Single by The Monitors

from the album Greetings! We're The Monitors
- B-side: "All For Someone"
- Released: November 1965
- Recorded: July 1965; Hitsville USA (Studio A) (Detroit, Michigan)
- Genre: Soul
- Length: 2:37
- Label: V.I.P. (Motown) V.I.P. 25028
- Songwriter(s): Robert Staunton, Robert Dobyne, Charles Jones
- Producer(s): Robert Staunton, Robert Walker

The Monitors singles chronology
| "Hello Love" (1964) | "Say You" (1965) | "Greetings (This Is Uncle Sam)" (1966) |

= Say You (Motown song) =

1965 song performed by The Temptations

"Say You" is a 1965 soul song, written by Robert Dobyne, Robert Staunton and Charles Jones, and recorded by both The Monitors, who had a charting R&B Hit with the song, and The Temptations.

The Monitors' version was recorded in July 1965 and released as the group's debut single for Motown Records. Their previous single, "Hello Love", was planned for release on Motown's VIP subsidiary (as VIP 25010) but cancelled. That single was scheduled for release under the group's original name, The Majestics. "Say You" was also released initially as crediting The Majestics before a name change was forced upon them by the existence of another Majestics group. Upon release, the song became a minor R&B hit, making #36 on the Billboard Soul Charts. "Say You" is also included on The Monitors' debut (and only) album for Motown, Greetings! We're The Monitors, released in November of 1968.

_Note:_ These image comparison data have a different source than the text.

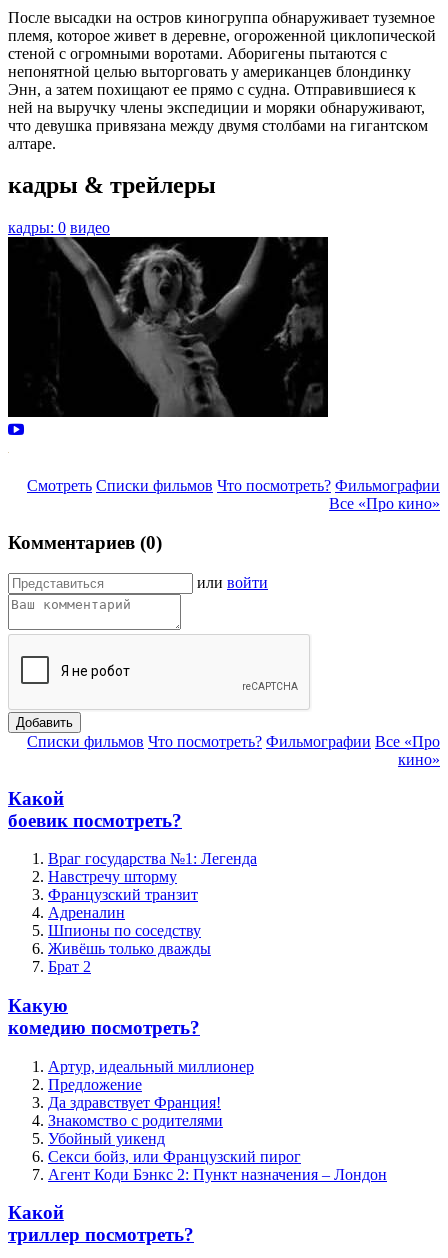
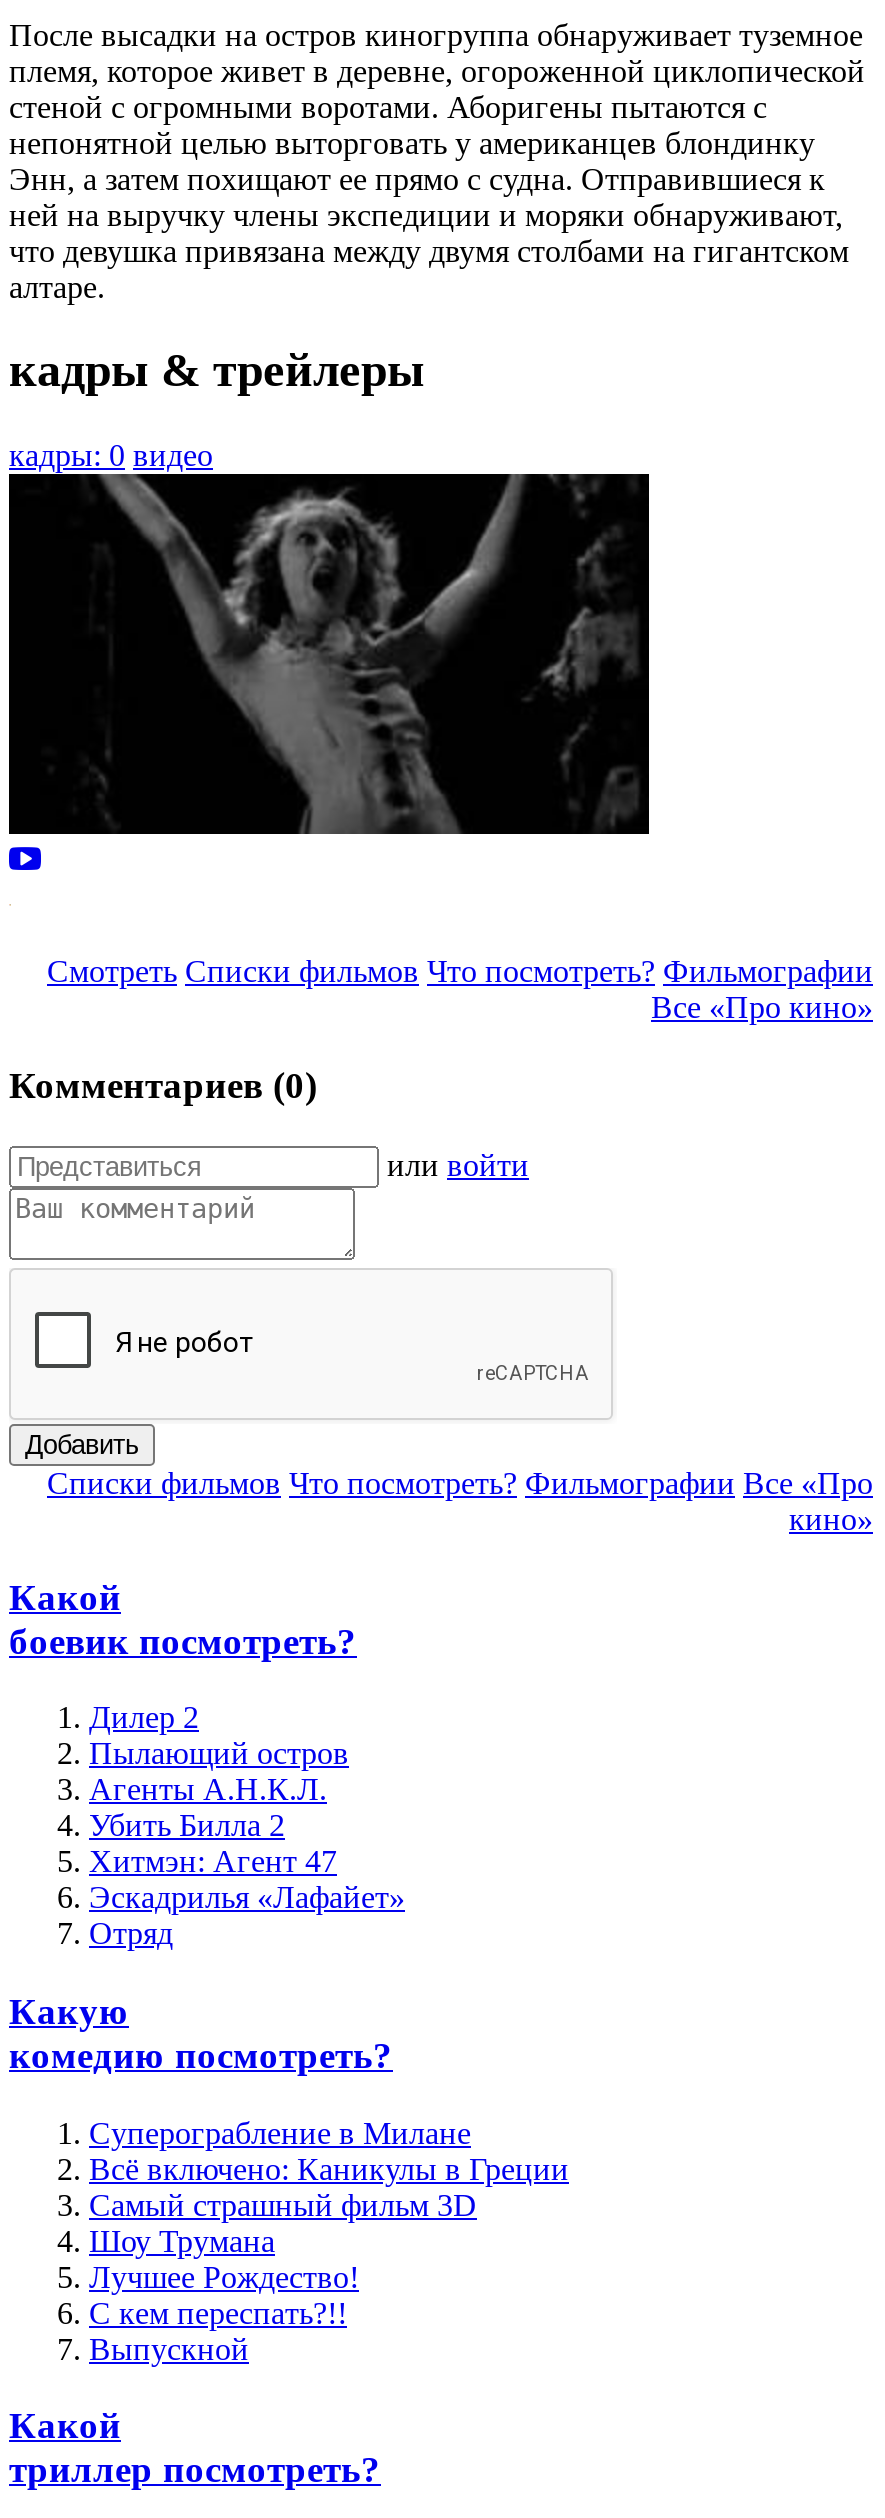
- Враг государства №1: Легенда
- Навстречу шторму
- Французский транзит
- Адреналин
- Шпионы по соседству
- Живёшь только дважды
- Брат 2
+ Дилер 2
+ Пылающий остров
+ Агенты А.Н.К.Л.
+ Убить Билла 2
+ Хитмэн: Агент 47
+ Эскадрилья «Лафайет»
+ Отряд

- Артур, идеальный миллионер
- Предложение
- Да здравствует Франция!
- Знакомство с родителями
- Убойный уикенд
- Секси бойз, или Французский пирог
- Агент Коди Бэнкс 2: Пункт назначения – Лондон
+ Суперограбление в Милане
+ Всё включено: Каникулы в Греции
+ Самый страшный фильм 3D
+ Шоу Трумана
+ Лучшее Рождество!
+ С кем переспать?!!
+ Выпускной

Motown's The Temptations had originally recorded the song about one month before The Monitors (in June 1965), and their version was released on the group's fourth album, 1966's Gettin' Ready.

David Ruffin sung lead on the Tempts' version, with Melvin Franklin leading a line on the song's bridge. Richard Street (who would later join the Tempts' years later) led the Monitors' version.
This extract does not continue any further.